The relevant FDA process would matter if a manufacturer were arguing preemption (see, for example the component cases in our PMA preemption scorecard). But whether a device had FDA approval versus clearance has nothing to do with the medical standard of care. Preemption is simply irrelevant. What matters is whether off-label use is some sort of tort. It isn’t – in California or anyplace else.
“Physicians may, in their professional judgment, prescribe a drug [or device] for a purpose other than that for which it has been approved by the FDA.” T.H. v. Novartis Pharmaceuticals Corp., 407 P.3d 18, 24 n.1 (Cal. 2017) (citation omitted). “Off-label use of a drug [or device] is legal, and is generally based on published scientific reports purporting to show a beneficial effect of the drug in such indications or patient populations.” Wendell v. GlaxoSmithKline LLC, 858 F.3d 1227, 1230 n.2 (9th Cir. 2017) (applying California law). “Nothing in the MDA prevents a doctor from using a medical device in an off-label manner.” Coleman v. Medtronic, Inc., 167 Cal. Rptr.3d 300, 307 (Cal. App. 2014). Off-label “surgeries ha[ving] a therapeutic purpose” are not “experimental” under California law. Perez v. Nidek Co., 711 F.3d 1109, 1115 (9th Cir. 2013). We could go on for pages and pages with similar precedent, but we’ll stop here. The relevant law on medical malpractice and off-label use is collected in Bexis’ 2021 law review article, available here. Unfortunately, plaintiff sowed sufficient confusion in Muldoon II for his bogus malpractice claim to survive.

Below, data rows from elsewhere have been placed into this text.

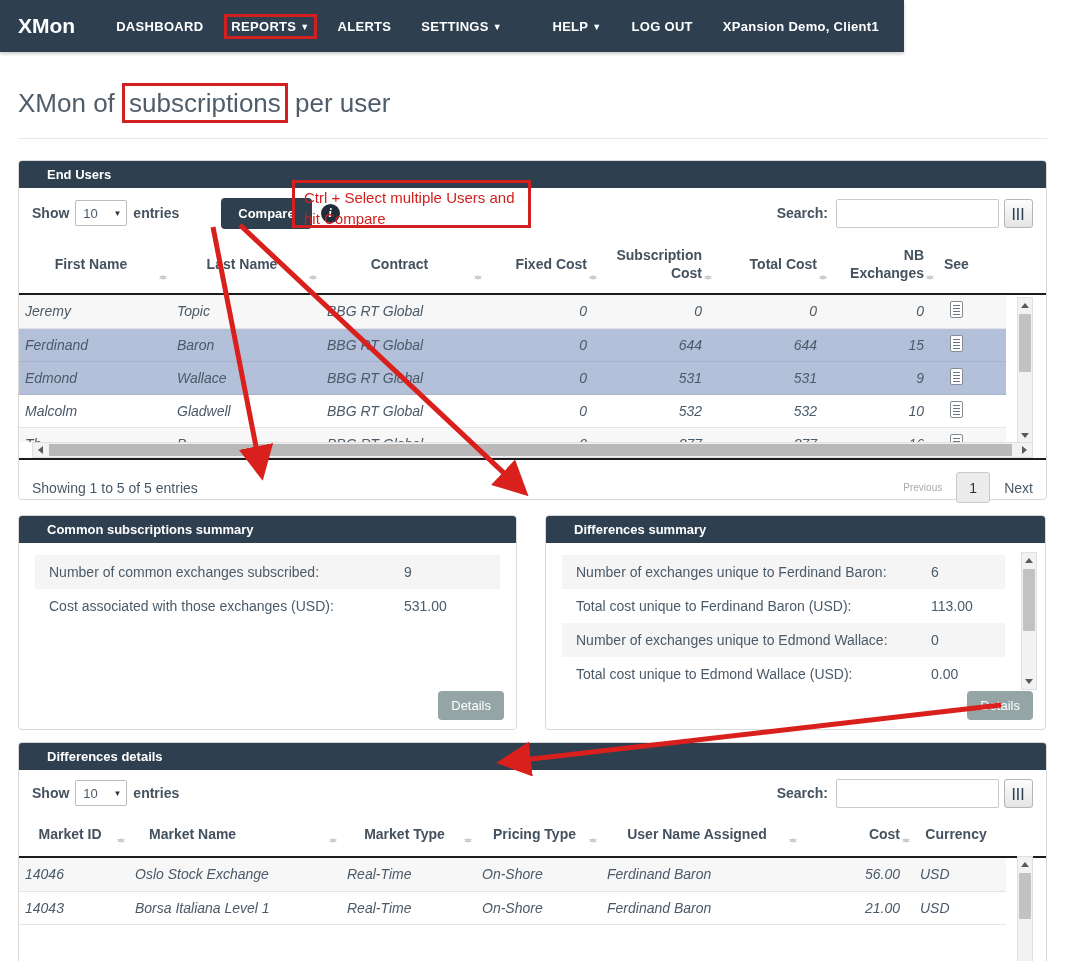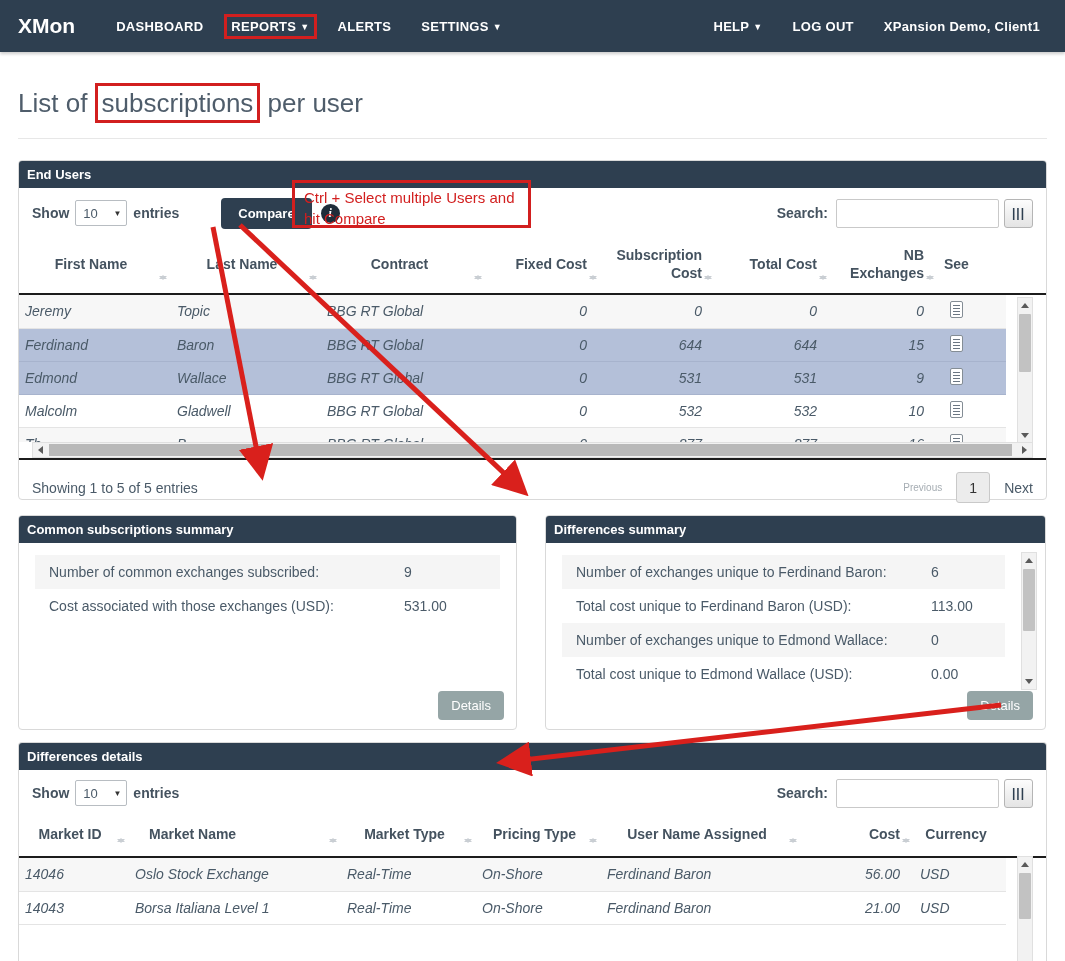"XMon" .navbar { width: 1065px -> 904px }
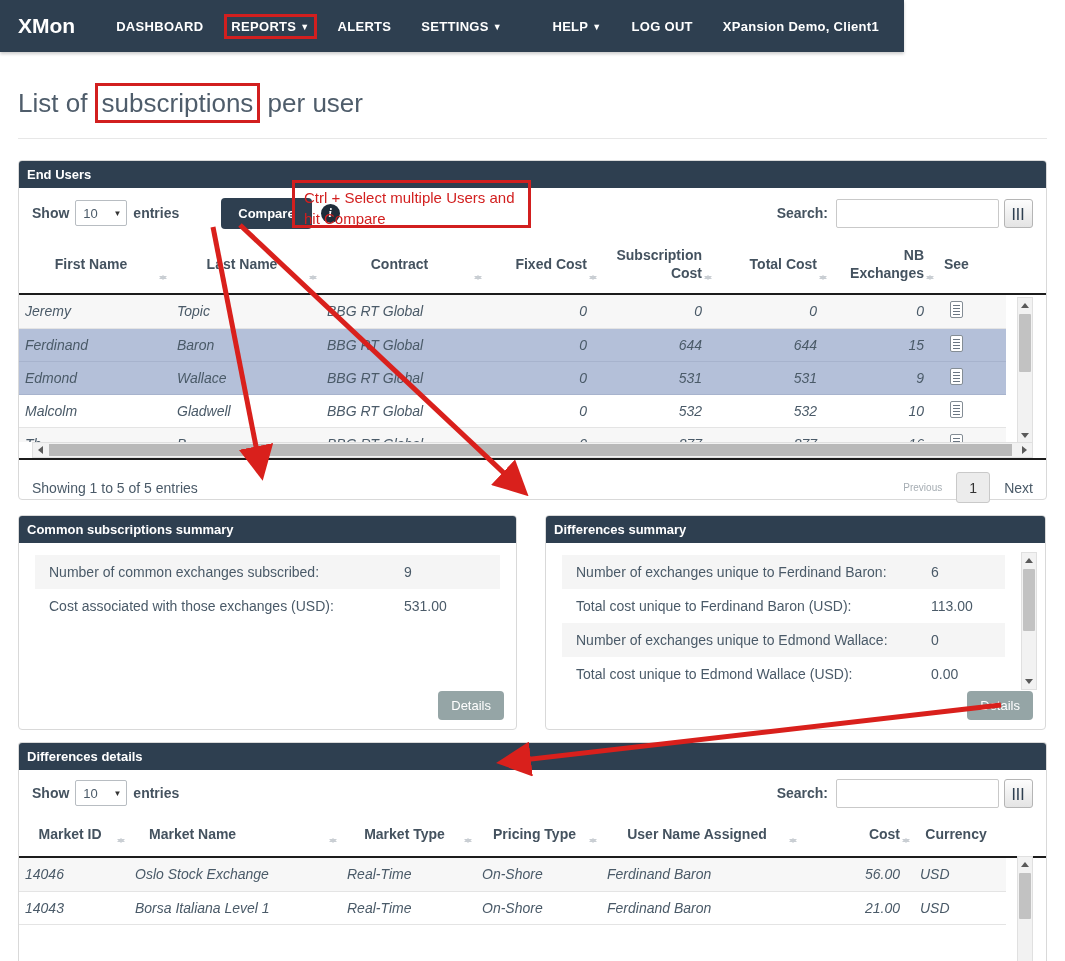"List of" span { text: List -> XMon }
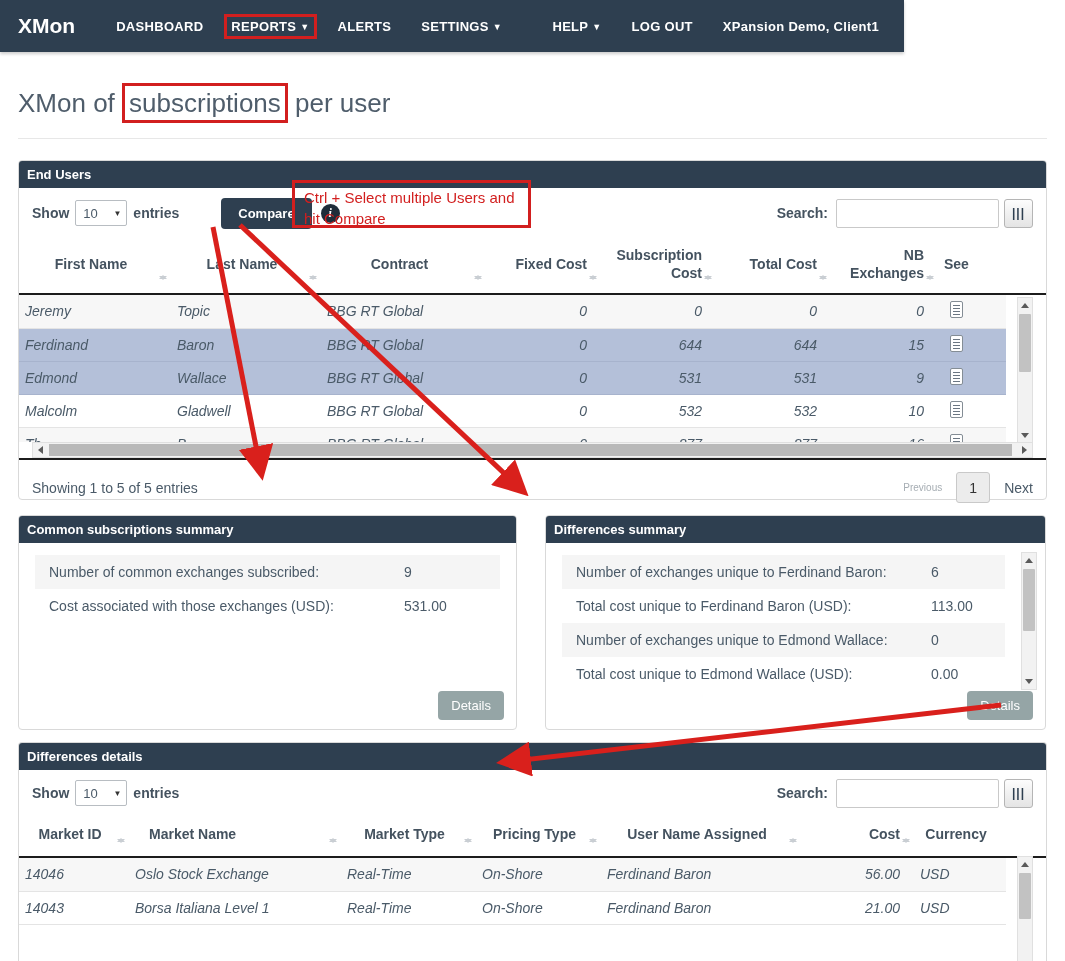"End Users" .panel-head { padding: 6px 8px -> 6px 28px }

But all the smoke and mirrors in the world could not save plaintiff’s battery claim in Muldoon II:
The operative question concerns whether the patient has consented to the procedure that actually occurred. Here, the complaint clearly confirms that plaintiff consented to hip replacement surgery. . . . At bottom, plaintiff alleges that [the surgeon] performed the agreed-upon procedure − a hip replacement − and withheld information. . . . That sounds in negligence.
Id. at *10.
Between the plaintiff sleeping on his purported rights until encountering MDL solicitation, and the eight years Muldoon sat in MDL suspended animation, Muldoon is already one of the most dilatory pieces of litigation we have ever seen. Unfortunately, the dance marathon continues.